Fıkhın usûl ve fürûunun ayrı birer ilim dalı olarak incelenmesi okunup okutulması sonra kitaplara geçirilmesi daha sonraki dönemlerde gerçekleşmiş olmakla beraber gerek usûlun gerekse füruun temelleri Hz. peygamber döneminde atılmıştır. Fıkhın kaynağı olarak sünnet bir yandan Kur’ânı kerimin açıklamaya muhtaç bulunan ayetlerini açıklarken bir yandan da boşlukları doldurmuş, Kur’ân-ı Kerim de bulunmayan hükümler koymuş, temel ilkeler belirlemiştir. Bundan sonraki fıkıhçılar şer’i hükümlerin istinbatında Hz. peygamberin koymuş olduğu temel ilkeler ışığında hareket ederek Hz. peygamber döneminde cereyan etmemiş olayları çözmeye çalışmışlardır. Peki Hz.. Peygamberin aile yaşantısı, sorgularken yargılarken ve müeyyide uygularkenki tutum ve davranışları, ibadeti ve taatı, düşman ya da yabancılarla diyalogu ile ilgili bilgiler daha sonraki nesilleri nasıl ulaşmıştır? Tüm bunlar ve daha fazlası O’nunla birlikte bir müddet yaşayan, savaşlarına katılan, onun eğitim ve terbiyesinde geçen, onu yakından tanıyacak kadar birlikte olan sahabiler tarafından nakledilen hadislerle ulaşmıştır. Ancak Hz. peygamber döneminde onun Kur’ân dışındaki söz ve davranışları sistematik olarak yazıya geçirilmemiştir. Bazı sahabelerin kendiler için yazdıkları sahifelerin yanında, İslama davet mektupları, Medine anlaşması, Hudeybiye anlaşması, Yemen’e gönderilen vergi düzenlemesi örnekleri gibi Hz. peygamberi bizzat yazdırdığı siyasi idari ve mali konularla ilgi evraklar da yazıya geçirilen hadisler arasında sayılır. Aslında bunlar tam da devletler hukuku için önem teşkil eden temek kaynaklardır. Yani fıkıh önce yaşanmış sonra hadise konu olmuş, sonraki yıllarda da hadisin kendisine sunduğu malzemeyle yeni olaylara çözümler bulmak için genişlemiştir.

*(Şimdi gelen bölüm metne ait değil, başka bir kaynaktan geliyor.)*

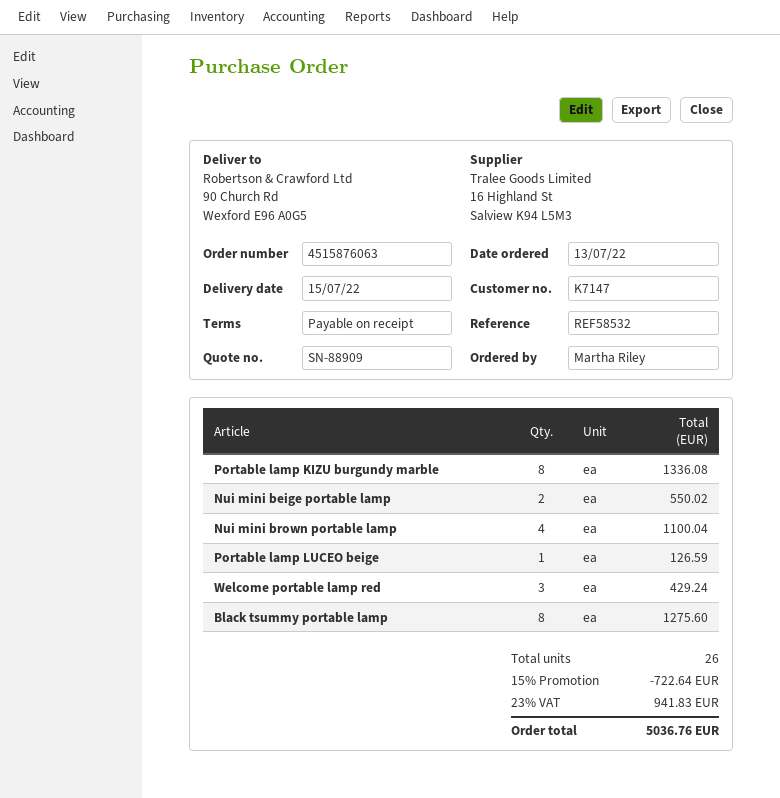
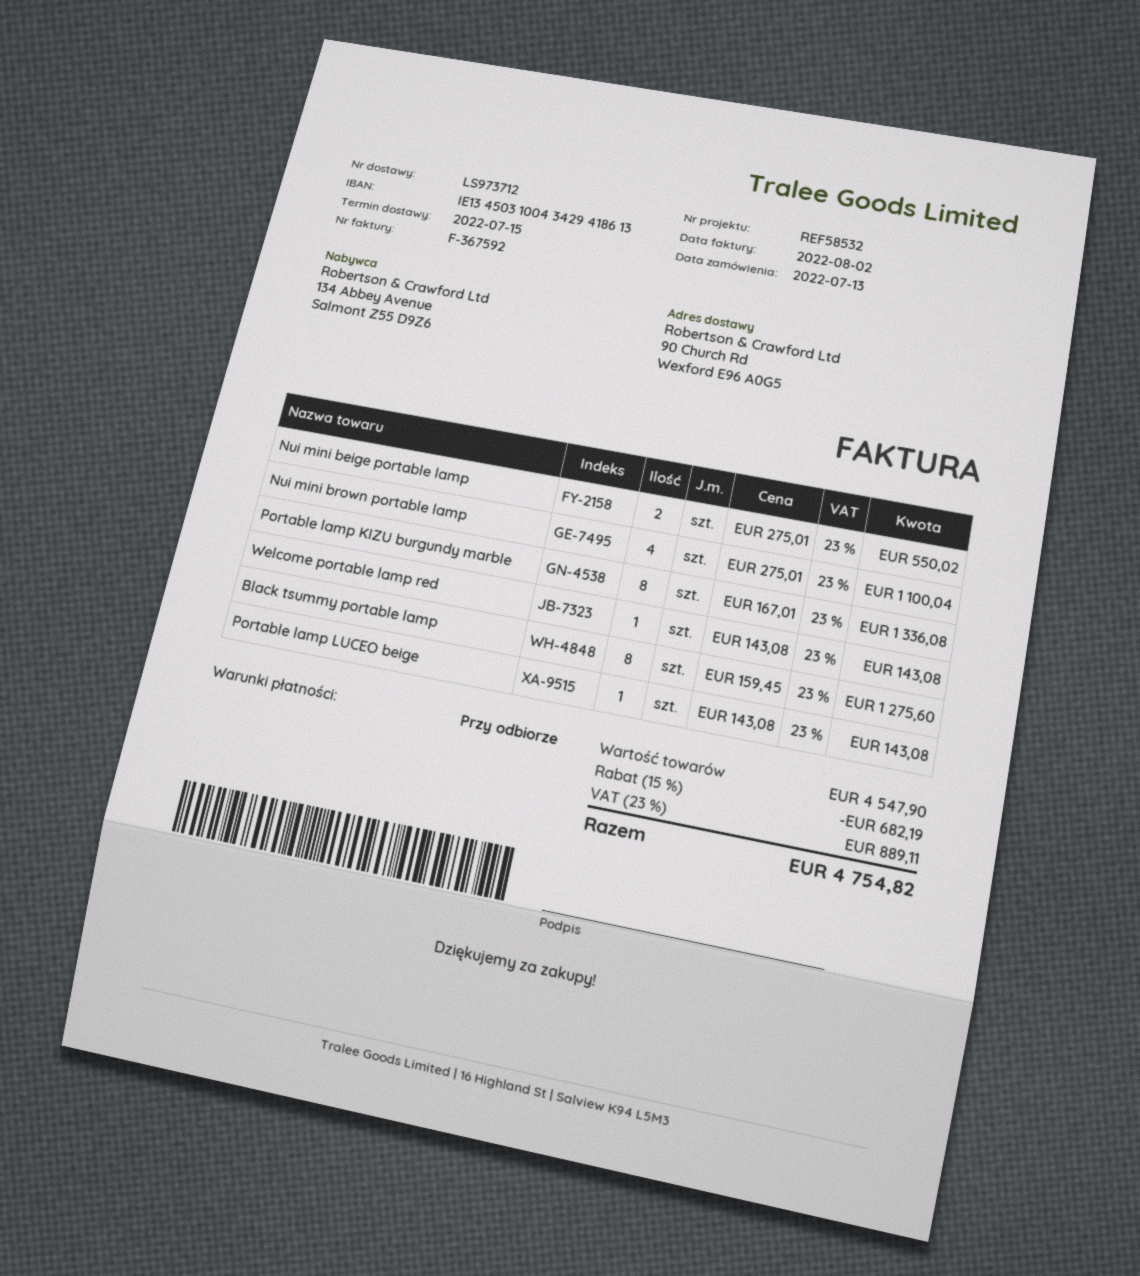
Portable lamp LUCEO beige: 1 for 126.59 -> 1 for 143.08
Welcome portable lamp red: 3 for 429.24 -> 1 for 143.08
discount: 15% = 722.64 -> 15% = 682.19
tax: 23% = 941.83 -> 23% = 889.11
total: 5036.76 -> 4754.82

Hadisin diğer bilimlere sunduğu rivayet malzemeleri hıfz, kitabet, tedvin ve tasnif evresi denilen aşamalardan oluşan hicri I. ve II. asırları içine alan oluşum döneminde gerçekleşmiştir. Bu evreler hadis tarihinin en nazik devresini teşkil eder. Oluşum dönemini şekillendiren siyasi, sosyal ve fikri gelişmeler hadis faaliyetlerini ve buna bağlı olarak sünneti ikinci kaynak kabul eden fıkhı çok yakından etkilemiştir.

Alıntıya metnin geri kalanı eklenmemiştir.